I think the original post is a very telling attempt to engage with deconstruction in that it seeks to establish what a deconstruction is or does when in fact, for Derrida at least, deconstruction is what happens to a "text" - that is to say, it cannot be forced into taking place. This is why Derrida was very uncomfortable about the way in which the term deconstruction was taken up by others and turned into a set of guidelines for analysis or critique (we might call this deconstructionism).

One way to understand this could well be through Simon Critchley's description (in The Ethics of Deconstruction) of the process of what he calls "clôtural reading", which is a double reading that seeks both to remain faithful to the source text while at the same time offering a radical engagement with its ideas (the word clôture refers to the so-called "closure of metaphysics" which Derrida sought to expose as the moment when seemingly transcendental philosophies revealed themselves for the duplicities they inevitably were). Critchley's approach also draws on Derrida's engagement with Emmanuel Levinas and his ethical philosophy of the Self-Other relationship (intersubjectivity), which in textual terms can be seen as the distinction between "the Saying and the Said" (hence the necessity of a double reading).

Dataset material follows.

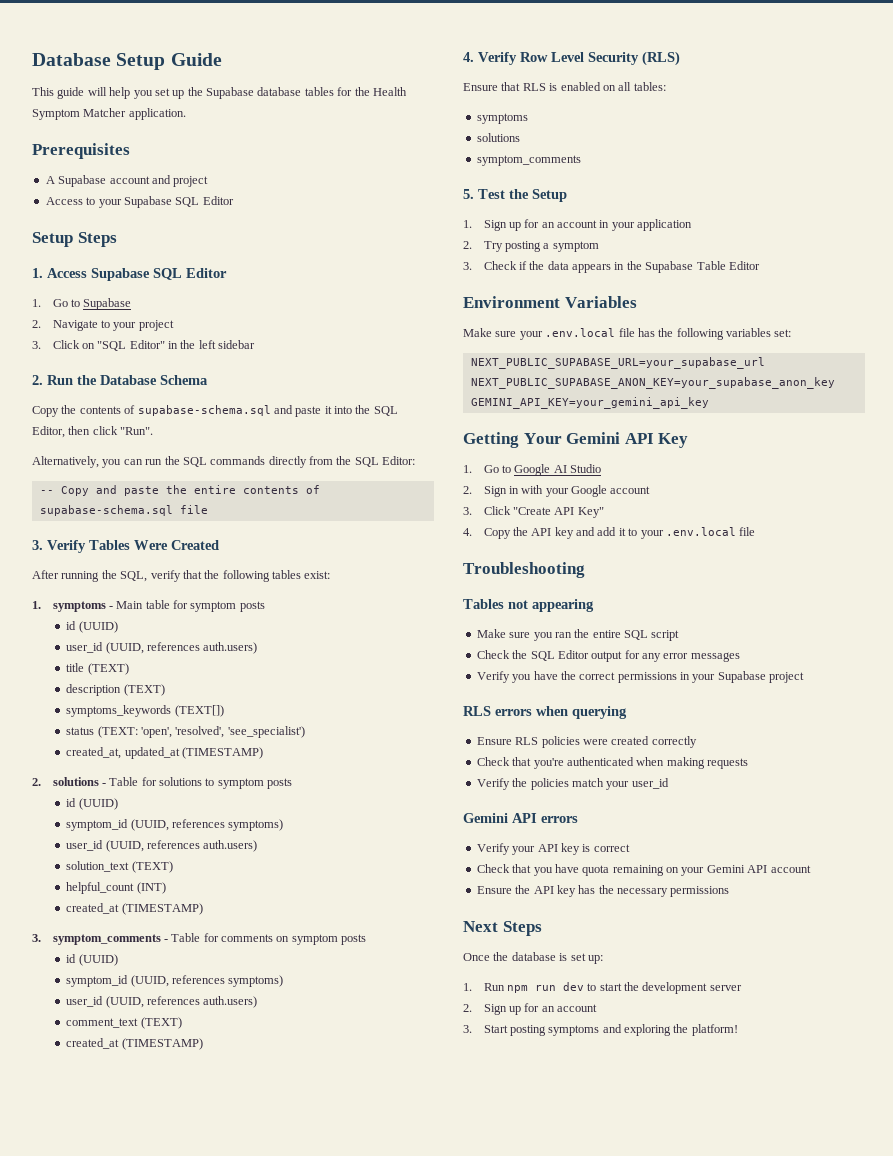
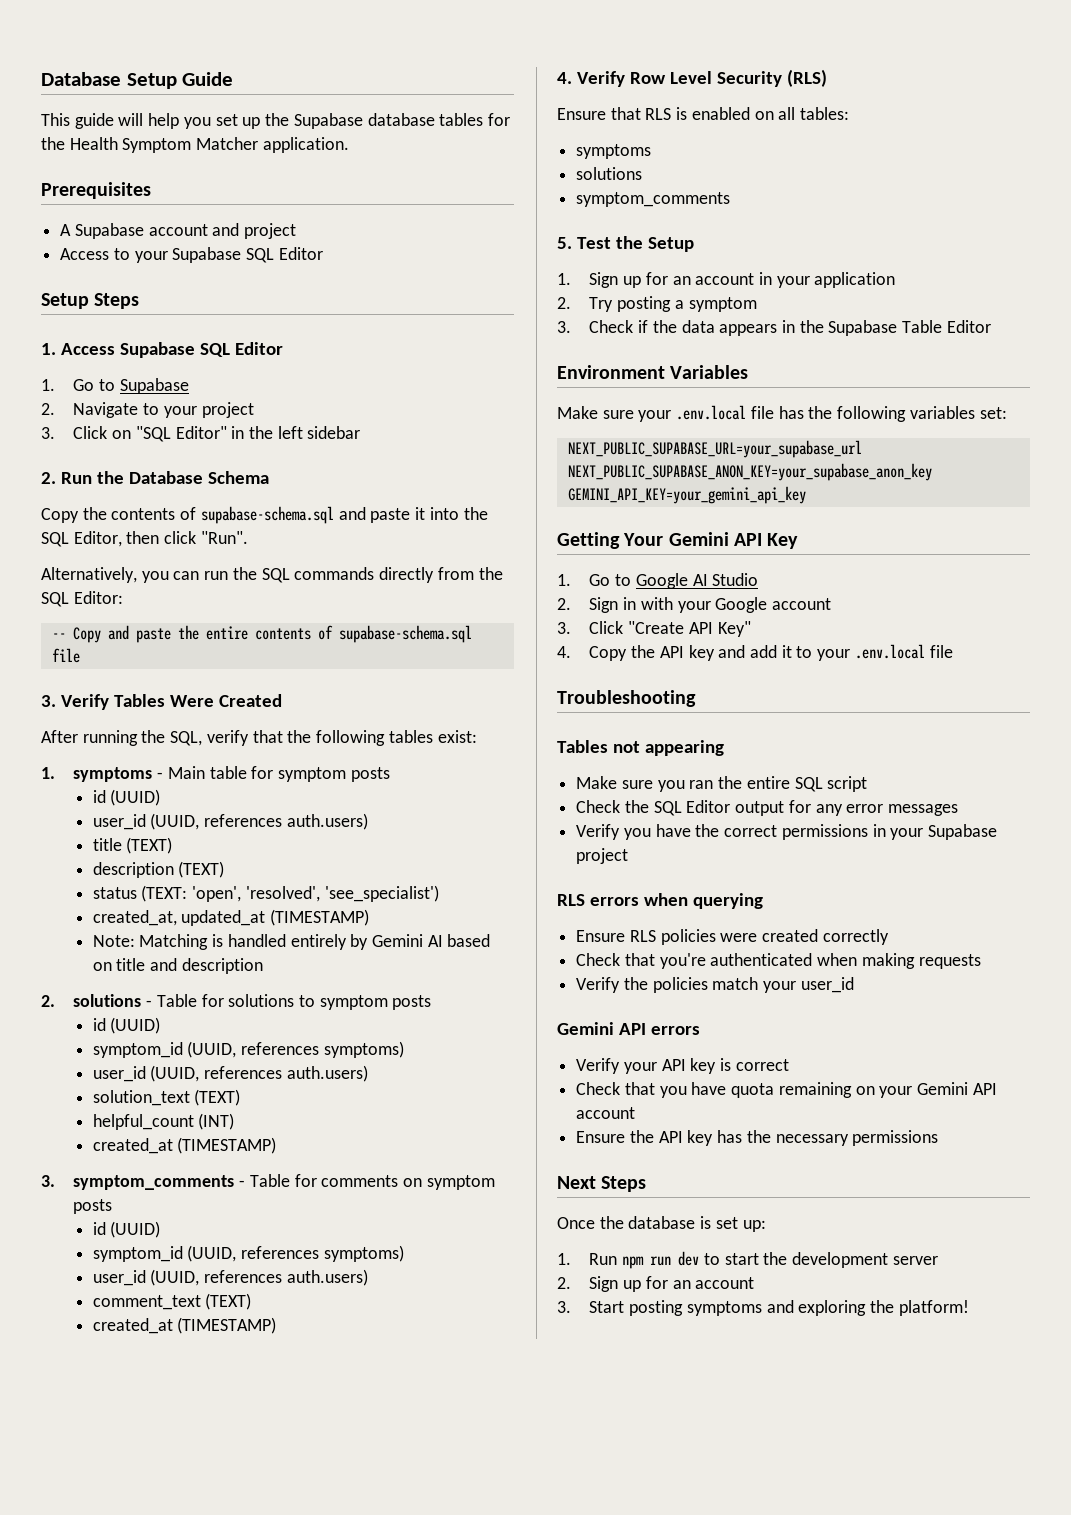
- symptoms_keywords (TEXT[])
+ Note: Matching is handled entirely by Gemini AI based on title and description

Consideration of différance would also be valuable here, but I am thinking about that in a different context so I will leave that aside for now on the proviso that I shall return to it later. However, just to say that the French term différance exists no more in French than might the transliteration differance in English (hence why Derrida said it is not a word or a concept as such), other than in reference to the double meaning (and again, double reading) of the French verb différer as both difference in space (difference) and time (deferral). The point being that it does not function in language in the same way as the distinction between whether and weather suggested by the original poster - i.e. it is not simply a question of determination.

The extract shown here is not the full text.